Strings

Basics


  • Strings are a sequence of characters
  • Think of a string as a list or a tupple

Input

  • I’ll start here because inputs required from the user ecwill be treated as a variable regardless of what’s entered
  • In other words, if we ask the user to input their name, they might enter numbers instead, so for now let’s just treat input as that a variable assigned whatever the user responds to the input prompt
  • What you see in the first chunk is asking the user to enter a name
  • Then we strip any spaces from either end of the answer, chained to title() which will capitalize the first letter of each word they input
  • Then we format print the response
#|eval: false
#answer = input("What's your name?")
#answer.strip().title()
#print(f"Hello, {answer}")

# Abbreviated version
#answer = input("What's your name?").strip().title()
#print(f"hello, {answer}")

Indexing

  • Each element of the sequence can be accessed using an index with the first character on the left being 0
  • Let’s pretend we have a Name= Michael Jackson so: Name[0]->N, Name[6]->l

Negative Indexing

  • Is when we want to access the string in reverse order, the last character is -1 and counting down as we move towards the beginning of the string
  • Name[-1]-> n & Name[-6]->a

Slice to Var

  • You can bind a string to another var, even part of a string
  • Here we slice part of Name and bind it to Mich
  • Name[0:4] -> Mich & Name[8:12]->Jack

IMPORTANT: 0:4 -> Mich which is only 4 characters, while 0:4 is 5 characters in R. So in R 0:4 would be Micha. Same applies with negative indexing and mid string slicing like [8:12] -> Jack in R it would -> Jacks

Stride

  • We can extract a stride value such as every second variable with ::2 as such: Name[::2] -> "McalJcsn"
  • We can incorporate striding and slicing: Name[0:5:2] -> "Mca"

Len

  • We can use the len() to obtain the length of the string
  • len(Name) -> 15
# Measure some strings:
words = ['cat', 'window', 'defenestrate']
for w in words:
    print(w, len(w))
cat 3
window 6
defenestrate 12

Concatenate

  • Combine strings together end to beginning using +
  • + does not add a separator between the concatenated strings

Split

  • Splits string into a list based on a delimiter
  • Default separator is white space
  • For example: "$123,456,789" if we split using "," we end up with "$123" "456" "789"
my_string=" Hello, there. What's up, goose " 
split_text = my_string.split(",")
split_text
[' Hello', " there. What's up", ' goose ']

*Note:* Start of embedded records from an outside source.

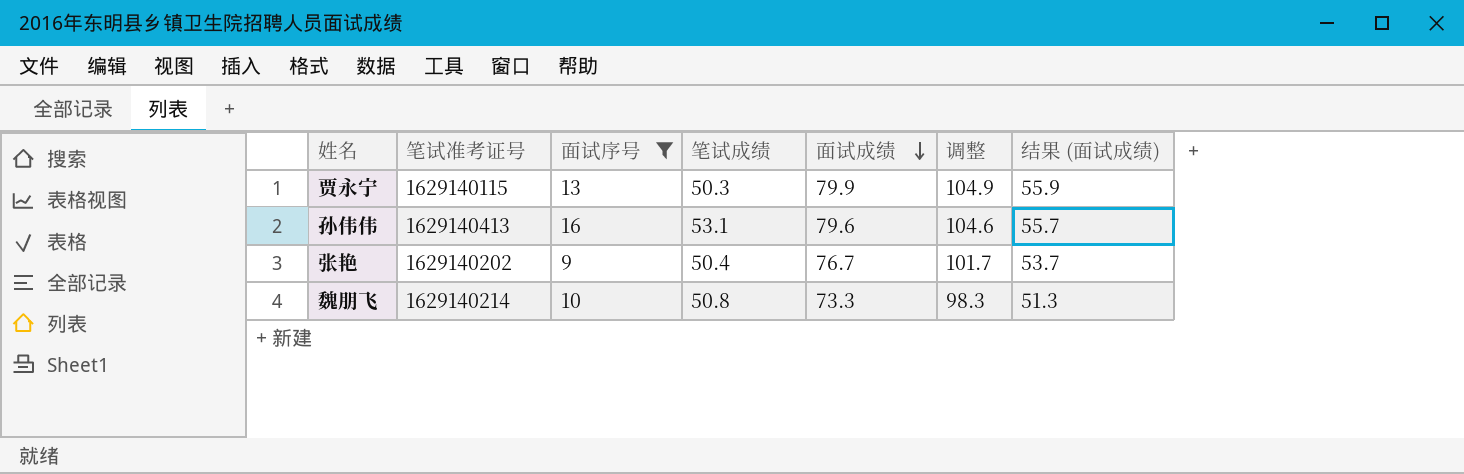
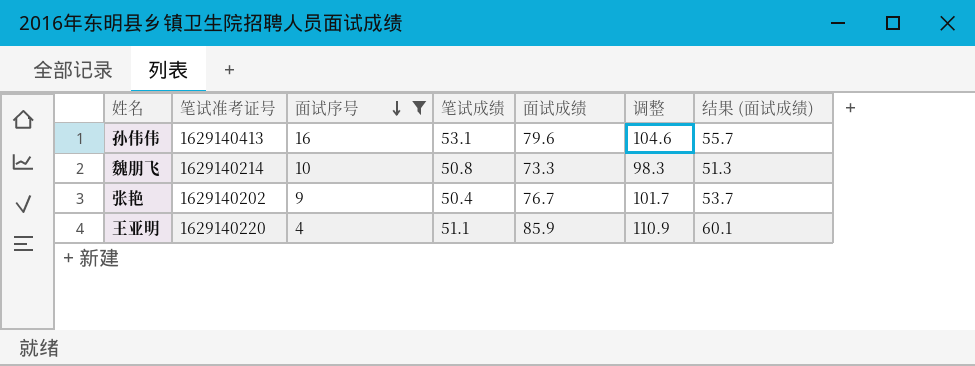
row order: 面试成绩 descending -> 面试序号 descending
row 贾永宁: 1629140115 | 13 | 50.3 | 79.9 | 104.9 | 55.9 -> none
row 王亚明: none -> 1629140220 | 4 | 51.1 | 85.9 | 110.9 | 60.1

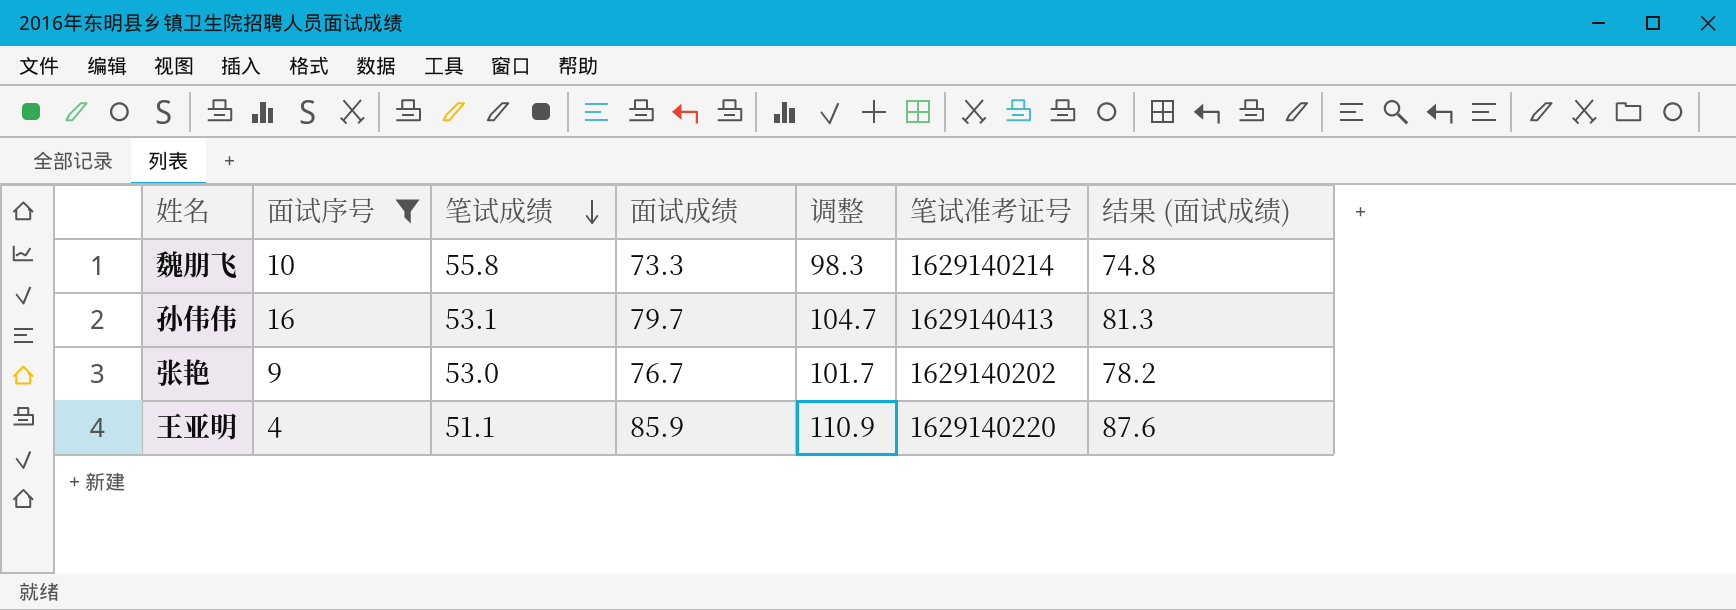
row order: 面试序号 descending -> 笔试成绩 descending
column 笔试准考证号 | position: 2 -> 6
column 结果 (面试成绩) | formula: [面试成绩] * 0.7 -> [面试成绩] * 1.02
魏朋飞 | 笔试成绩: 50.8 -> 55.8
孙伟伟 | 面试成绩: 79.6 -> 79.7
孙伟伟 | 调整: 104.6 -> 104.7
张艳 | 笔试成绩: 50.4 -> 53.0

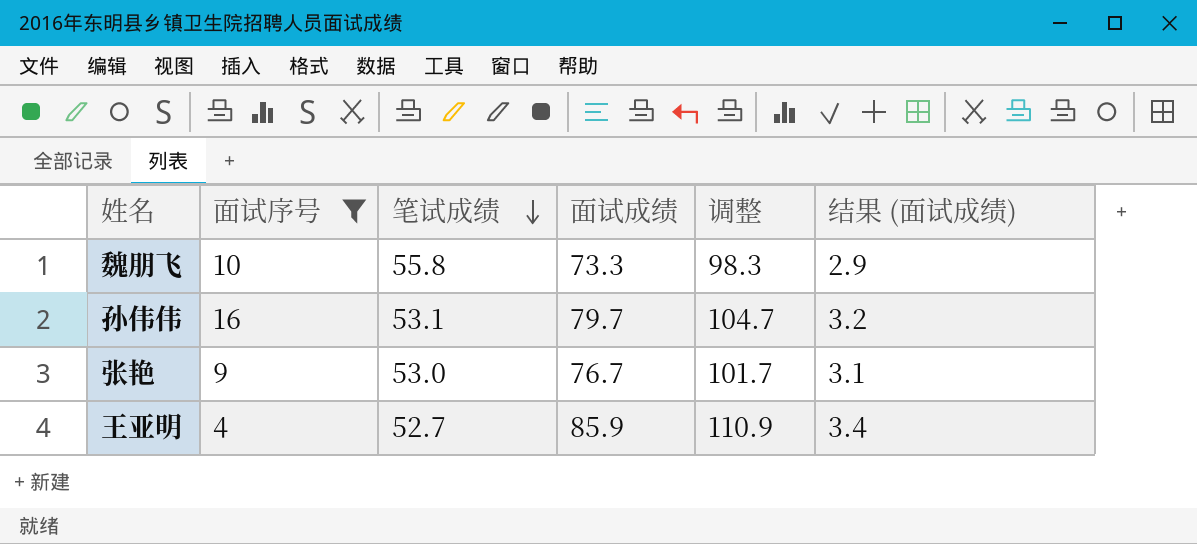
column 笔试准考证号 | position: 6 -> none
column 结果 (面试成绩) | formula: [面试成绩] * 1.02 -> [面试成绩] * 0.04
王亚明 | 笔试成绩: 51.1 -> 52.7

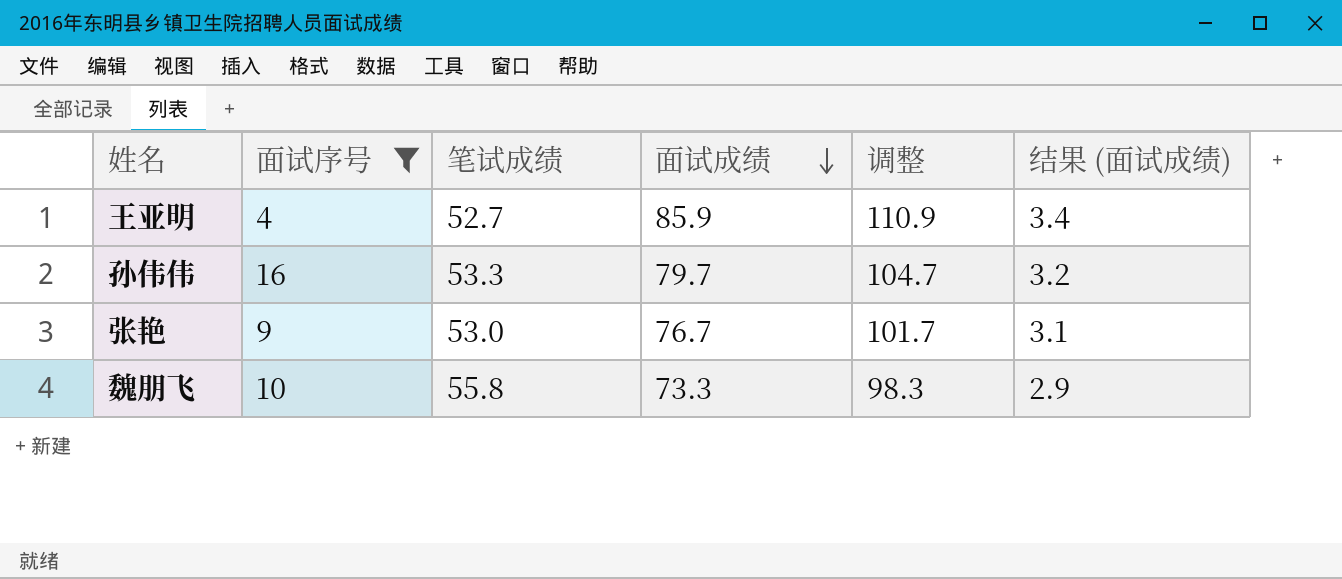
row order: 笔试成绩 descending -> 面试成绩 descending
孙伟伟 | 笔试成绩: 53.1 -> 53.3

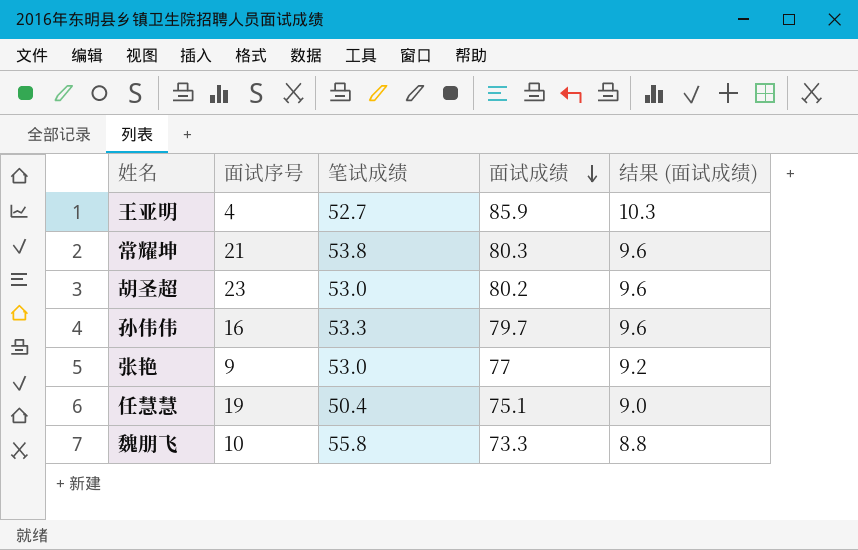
filter: 面试序号 <= 16 -> none
column 调整 | formula: [面试成绩] + 25 -> none
column 结果 (面试成绩) | formula: [面试成绩] * 0.04 -> [面试成绩] * 0.12
张艳 | 面试成绩: 76.7 -> 77

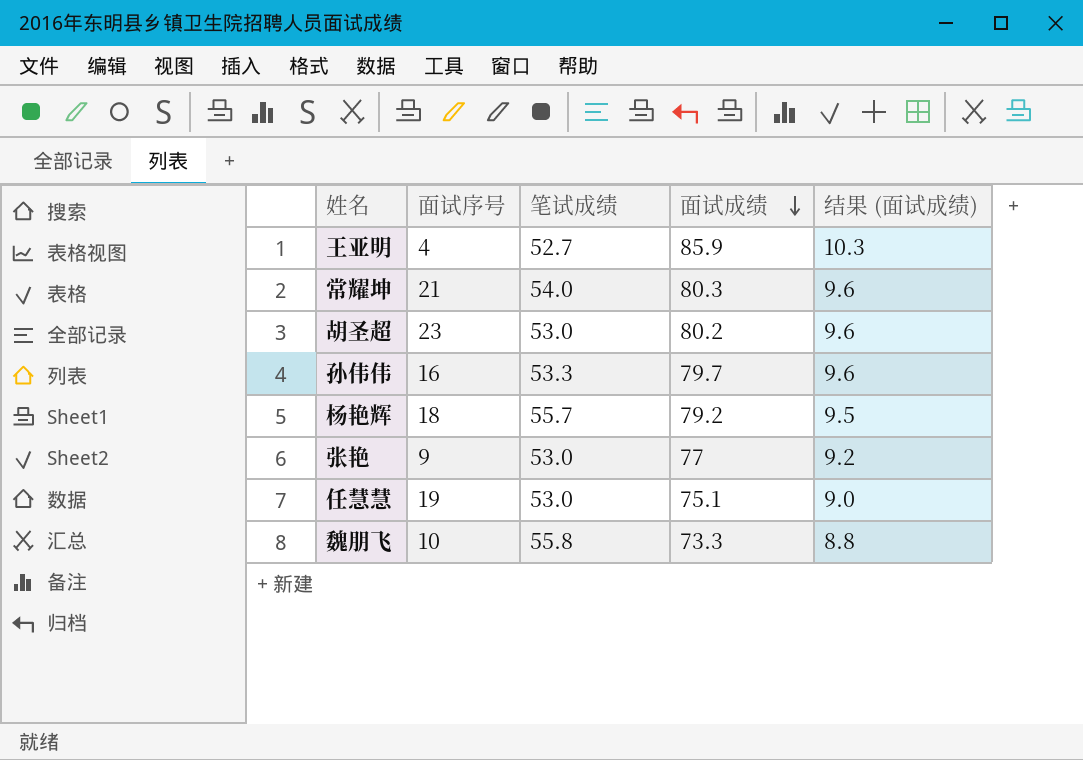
常耀坤 | 笔试成绩: 53.8 -> 54.0
row 杨艳辉: none -> 18 | 55.7 | 79.2 | 9.5
任慧慧 | 笔试成绩: 50.4 -> 53.0

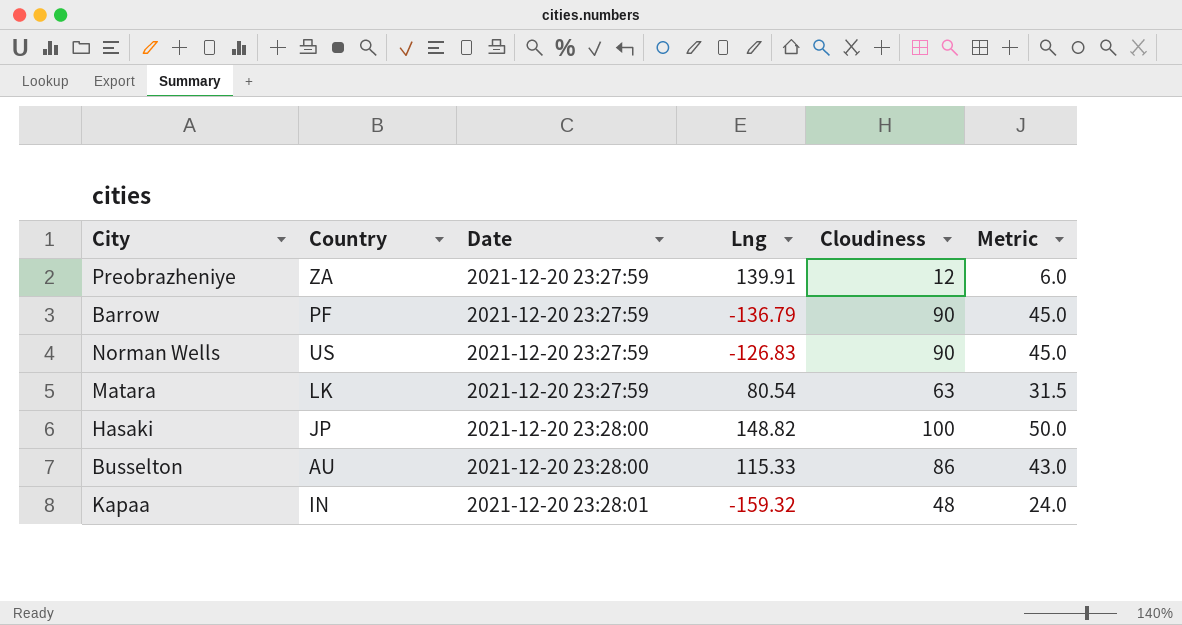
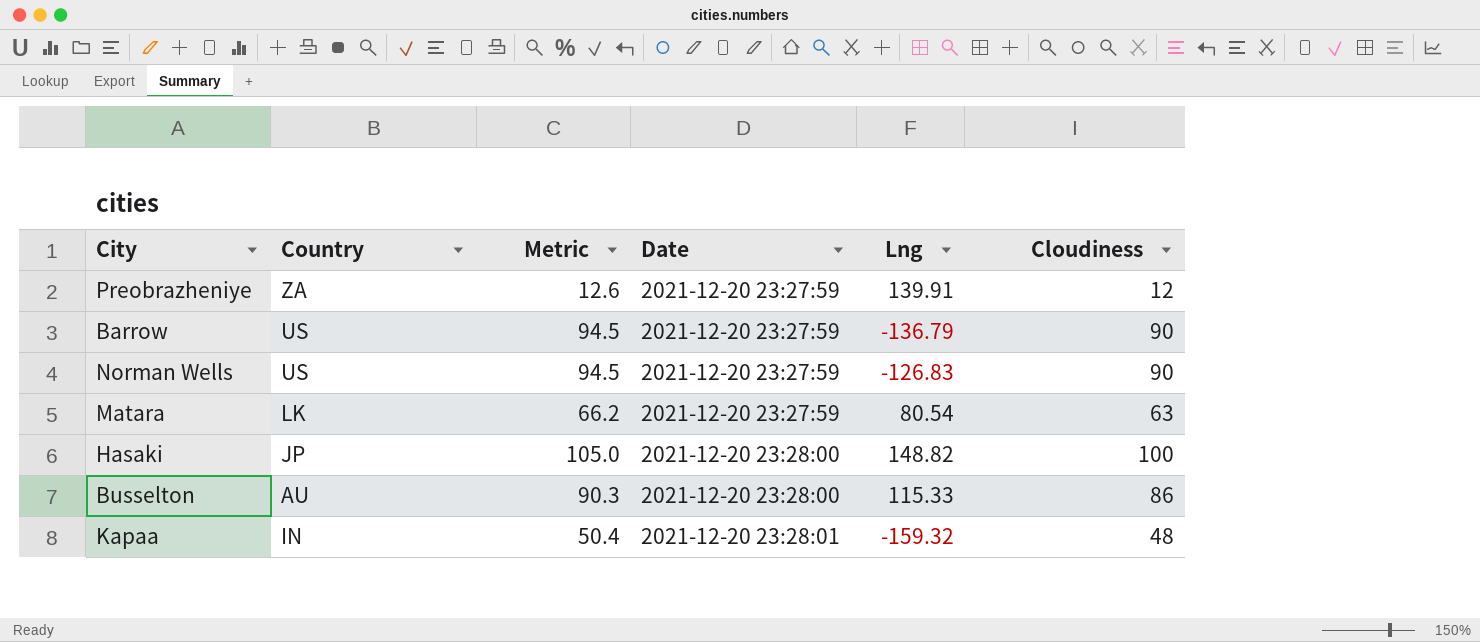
column Metric | formula: [Cloudiness] * 0.5 -> [Cloudiness] * 1.05
column Metric | position: 6 -> 3
Barrow | Country: PF -> US

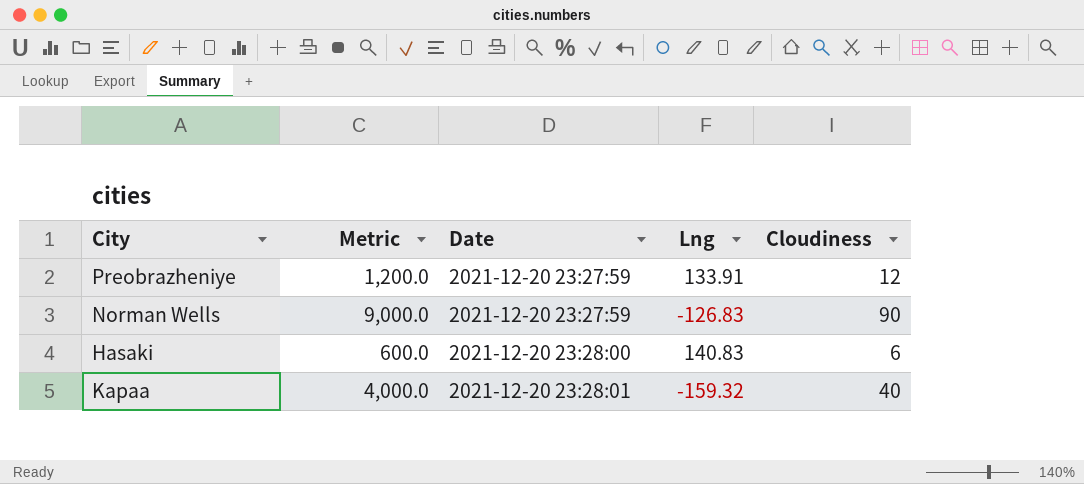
column Country | position: 2 -> none
column Metric | formula: [Cloudiness] * 1.05 -> [Cloudiness] * 100
row Barrow: US | 94.5 | 2021-12-20 23:27:59 | -136.79 | 90 -> none
row Matara: LK | 66.2 | 2021-12-20 23:27:59 | 80.54 | 63 -> none
row Busselton: AU | 90.3 | 2021-12-20 23:28:00 | 115.33 | 86 -> none
Preobrazheniye | Lng: 139.91 -> 133.91
Hasaki | Lng: 148.82 -> 140.83
Hasaki | Cloudiness: 100 -> 6
Kapaa | Cloudiness: 48 -> 40

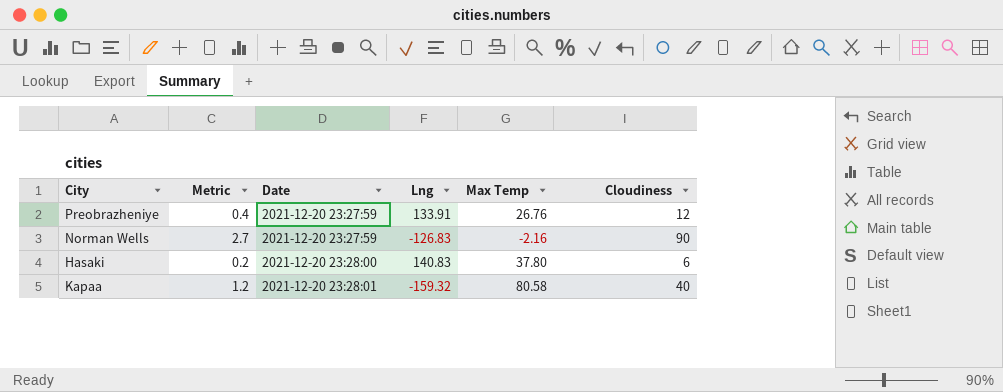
column Metric | formula: [Cloudiness] * 100 -> [Cloudiness] * 0.03
column Max Temp | position: none -> 5

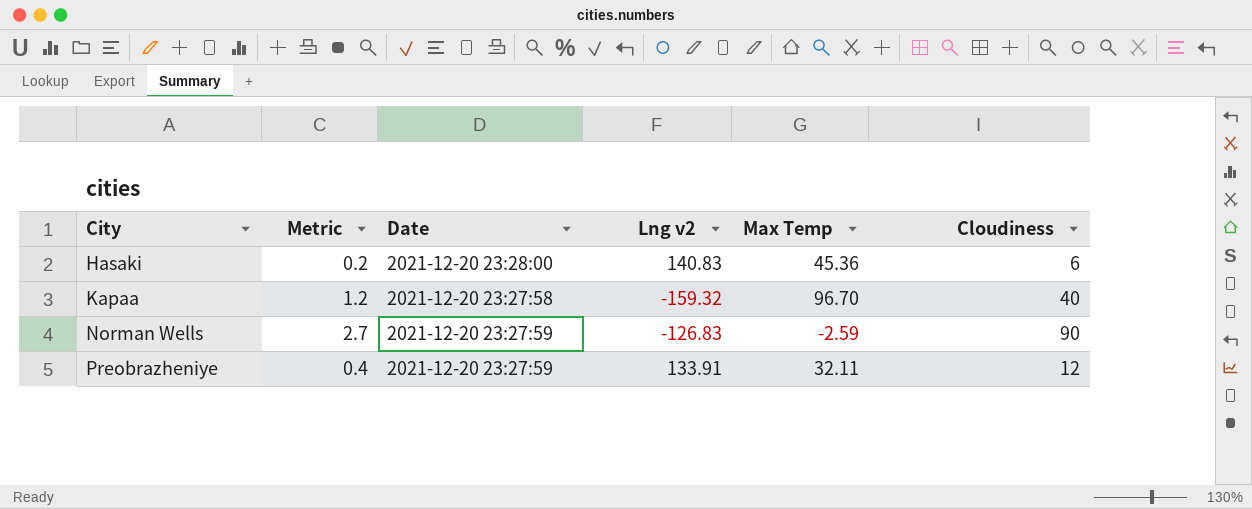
row order: Date ascending -> City ascending
column name: Lng -> Lng v2
Hasaki | Max Temp: 37.80 -> 45.36
Kapaa | Date: 2021-12-20 23:28:01 -> 2021-12-20 23:27:58
Kapaa | Max Temp: 80.58 -> 96.70
Norman Wells | Max Temp: -2.16 -> -2.59
Preobrazheniye | Max Temp: 26.76 -> 32.11

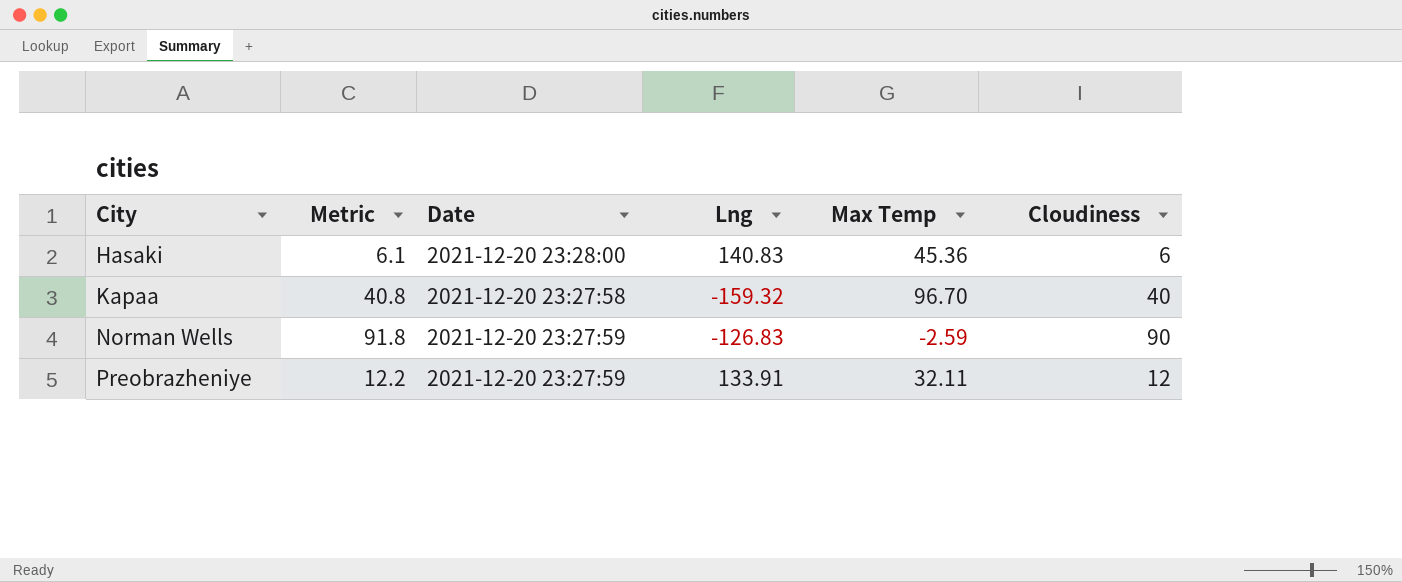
column Metric | formula: [Cloudiness] * 0.03 -> [Cloudiness] * 1.02
column name: Lng v2 -> Lng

We can expand on the input and split:

  • Let’s suppose the input we want is first , last name
  • So answer from input above will have two words: first and last separated by space
  • So answer = Santa Claus is what the user inputs and it is assigned to answer
  • Now we can use split the answer by a separator and assign the left string to first and second string to last using
  • first, last = name.split(” “)
  • Now we can choose one or both variable to print
#|eval: false
# remember name = input("What's your name?").strip().title()
# first, last = name.split(" ")
# print(f"Hello, {first}")

Strip

  • Removes leading and trailing whitespaces ONLY
  • Does not remove any spaces inside the string
stripped = my_string.strip()
print(stripped)
Hello, there. What's up, goose
  • Here is another example
blah = "    this is crazy     "
blah.strip()
'this is crazy'
#If we want to Title it we can chain commands
blah.strip().title()
'This Is Crazy'

Replicate

  • We can replicate a string by using the multiplication like this
  • Name * 3 -> "Michael Jackson Michael Jackson Michael Jackson"

Immutable

  • Strings are immutable, in other words you cannot change the value of a string

Escape Sequences

  • \ are meant to proceed escape sequences
  • Escape sequences are strings that are difficult to interpert on their own unless preceeded by the \
  • print("Michael Jacksion \n is over there") here means a new line
  • epresents a tab
  • To use a \ in a string use the \\

Raw Strings

  • Raw strings are a powerful tool for handling textual data, especially when dealing with escape characters.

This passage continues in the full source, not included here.